Crontab syntax is made up of two parts: the timer indicating when to run and the command to run:

Source

The timer accepts five fields, indicating the time and day for the command to run:

  • Minute — minute of the hour, from 0 to 59
  • Hour — hour of the day, from 0 to 23
  • Day of the month — day of the month, from 1 to 31
  • Month — month of the year, from 1 to 12
  • Day of the week — day of the week, from 0 to 7

For example the following would execute script.sh on January 2nd at 9:00AM:

0 9 2 1 * /home/user/scripts/script.sh

Special characters are naturally very useful here, as they allow multiple execution times or ranges:

Asterisk (*) — to use all scheduling parameters in a field, for example, run the script, every day at midnight:

0 0 * * * /home/user/scripts/script.sh

Comma (,) — to use more than one scheduling parameter in a field, for example, run the script every day at midnight and 12PM:

0 0,12 * * * /home/user/scripts/script.sh

Slash (/) — to create predetermined time intervals, for example, run the script every four hours:

0 */4 * * * /home/user/scripts/script.sh

Hyphen (-) — to determine a range of values in a field, for example, run the script every minute during the first 10 minutes of every hour, every day

0-10 * * * * /home/user/scripts/script.sh

Hyphens and slashes can be combined, for example, to run a script every 5 minutes during the first 30 minutes of every hour, every day:

0-30/5 * * * * /home/user/scripts/script.sh

Last (L) — this character can only be used in the day-of-the-month and day-of-the-week fields to specify the last occurrence of something, for example the last day of the month (which could differ):

0 9 L * * /home/user/scripts/script.sh

or, to specify constructs such as “the last Friday” of a every month:

0 9 * * 5L /home/user/scripts/script.sh

Weekday ( W) — this character is only allowed on the day-of-month field and is used to determine the closest weekday to that day of the month. For instance, using “15W” indicates to cron to run the script on the nearest weekday to the 15th day of the month. If the 15th is a Saturday, the script will be executed on Friday the 14th. If the 15th is a Sunday, the script will be executed on Monday the 16th. If the 15th is a weekday, the script will be executed on the same day:

0 0 15W * * /home/user/scripts/script.sh

Hash (#) — this character is only allowed in the day-of-week field and is used to specify constructs such as the second Friday of every month:

0 0 * * 5#2 /home/user/scripts/script.sh

Lastly, if you’d like to be notified whenever a script is executed you can use the MAILTO parameter, with your email address.
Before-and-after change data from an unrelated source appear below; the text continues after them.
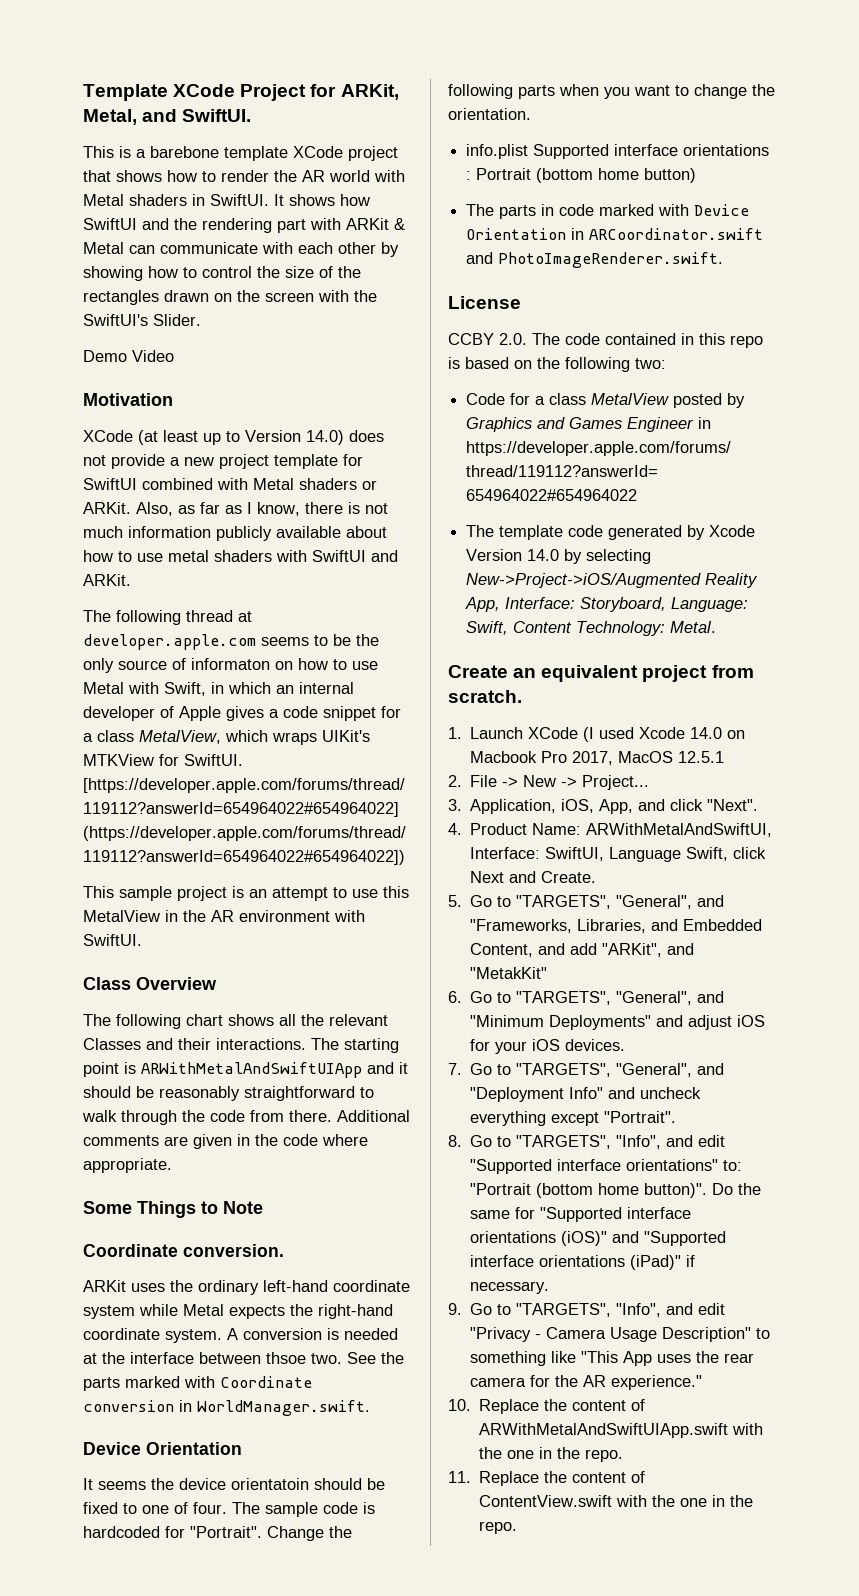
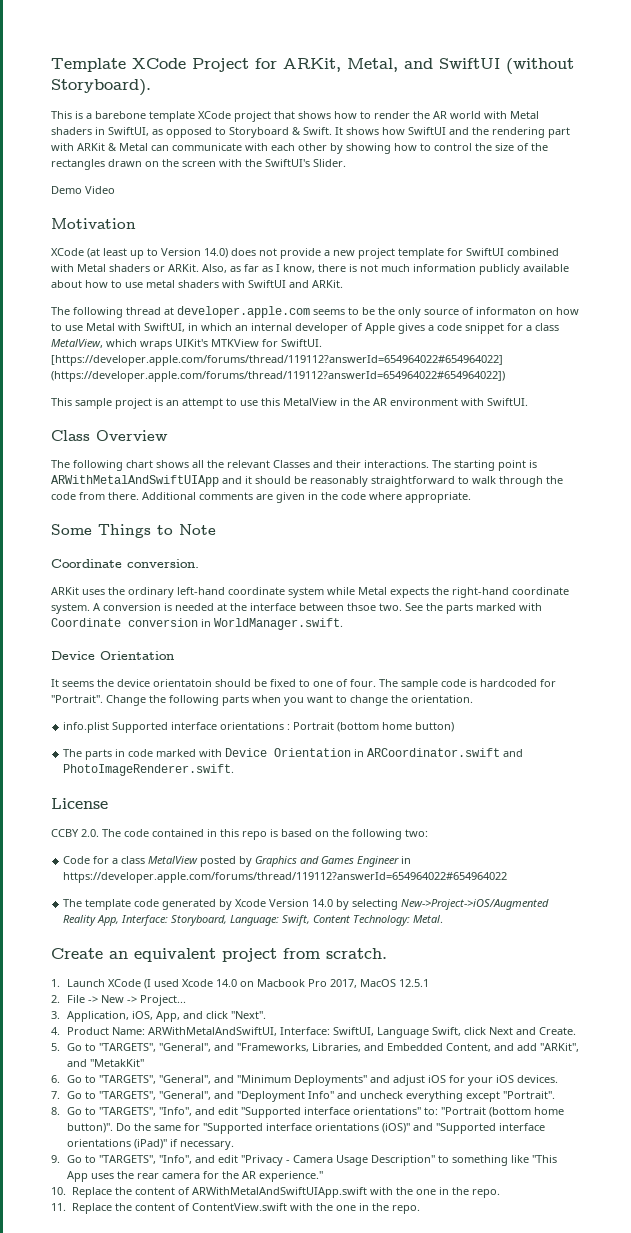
- Template XCode Project for ARKit, Metal, and SwiftUI.
+ Template XCode Project for ARKit, Metal, and SwiftUI (without Storyboard).
- This is a barebone template XCode project that shows how to render the AR world with Metal shaders in SwiftUI.
+ This is a barebone template XCode project that shows how to render the AR world with Metal shaders in SwiftUI, as opposed to Storyboard & Swift.
- The following thread at developer.apple.com seems to be the only source of informaton on how to use Metal with Swift, in which an internal developer of Apple gives a code snippet for a class MetalView, which wraps UIKit's MTKView for SwiftUI.
+ The following thread at developer.apple.com seems to be the only source of informaton on how to use Metal with SwiftUI, in which an internal developer of Apple gives a code snippet for a class MetalView, which wraps UIKit's MTKView for SwiftUI.

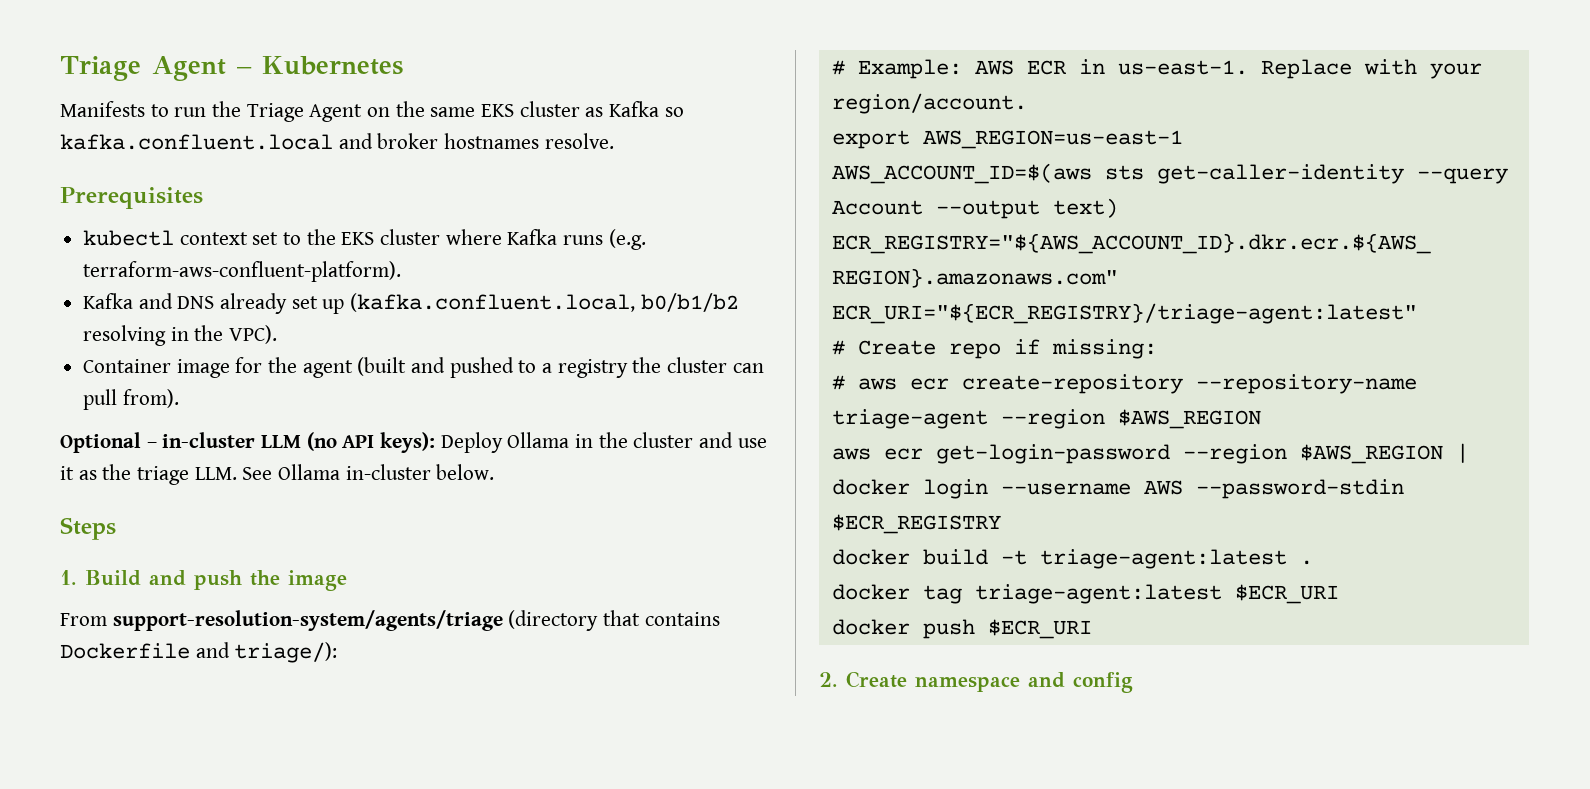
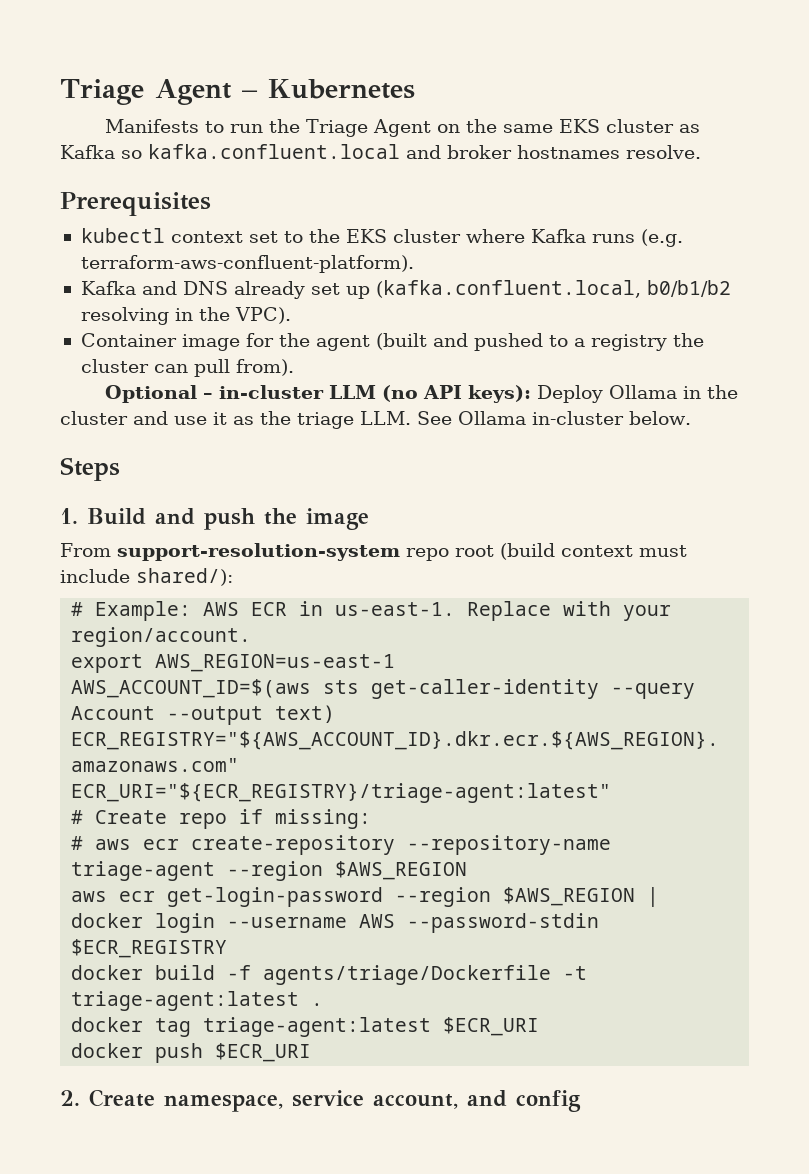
- From support-resolution-system/agents/triage (directory that contains Dockerfile and triage/):
+ From support-resolution-system repo root (build context must include shared/):
- docker build -t triage-agent:latest .
+ docker build -f agents/triage/Dockerfile -t triage-agent:latest .
- 2. Create namespace and config
+ 2. Create namespace, service account, and config

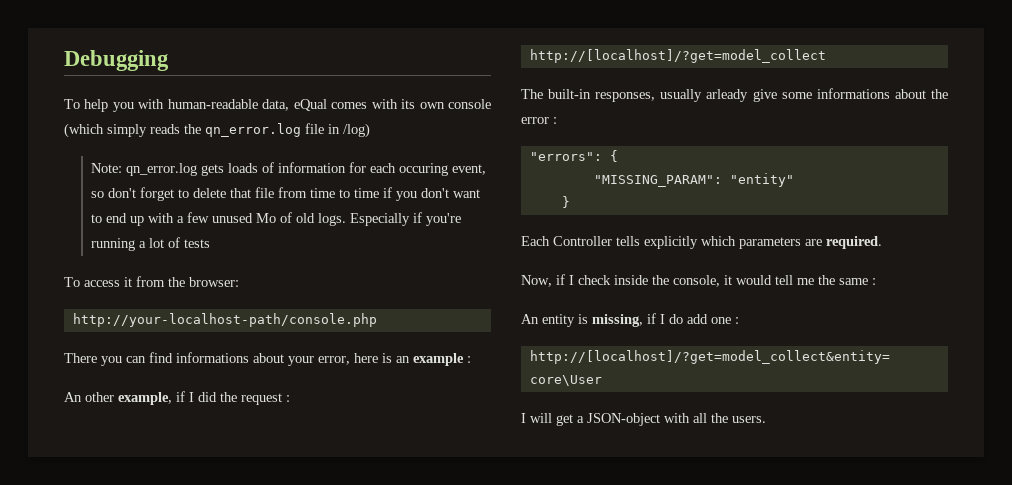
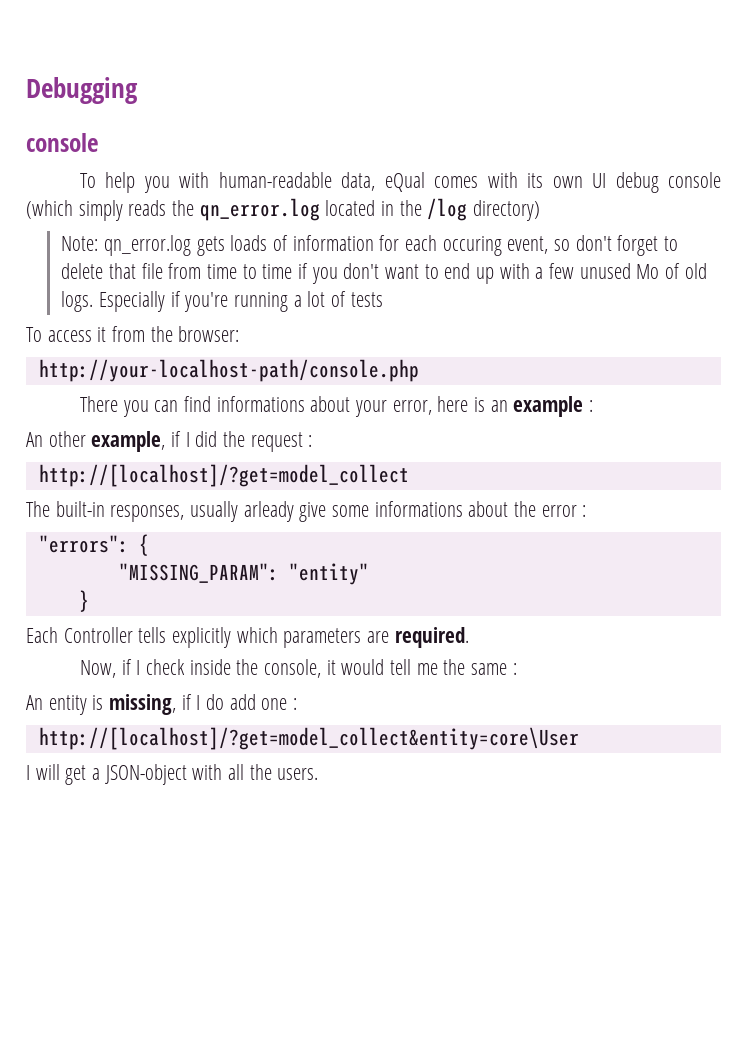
  Debugging
+ console
- To help you with human-readable data, eQual comes with its own console (which simply reads the qn_error.log file in /log)
+ To help you with human-readable data, eQual comes with its own UI debug console (which simply reads the qn_error.log located in the /log directory)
The important thing to remember when running cron on a cluster (as opposed to your own machine) is that it will launch a shell that with a new clean environment (i.e., without the environment variables that are automatically applied when you log on an interactive shell) and it will likely not be able to recognize some commands or where your modules are. This can be easily addressed by sourcing your bash_rc or bash_profile from your home directory before running anything. You also need to remember that it will launch at your home directory and you need to specify the absolute path of the scripts to be executed, or change directory before executing them.

For example my crontab file on the Reed Group cluster looks like this:

#!/bin/bash
MAILTO=myemail@cornell.edu
00 10 * * * . $HOME/.bashrc; cd /directory/where/my/project/is; git pull; sbatch ./script.sh
30 10 * * * . $HOME/.bashrc; cd /directory/where/my/project/is; git add . ; git commit -m 'fetched data'; git push

This does the following:
Every day at 10am it sources my bashrc profile so it knows all my environment variables. It changes to the directory of my project and pulls from git any new updates to that project. It then submits a script using sbatch. I get an email at the same time, with the text that would that would have appeared in my command line had I executed these commands in an interactive node (i.e., the git information and a line saying Submitted batch job xxxxx).
Then, every day at 10:30 am, I commit and push the new data back to git.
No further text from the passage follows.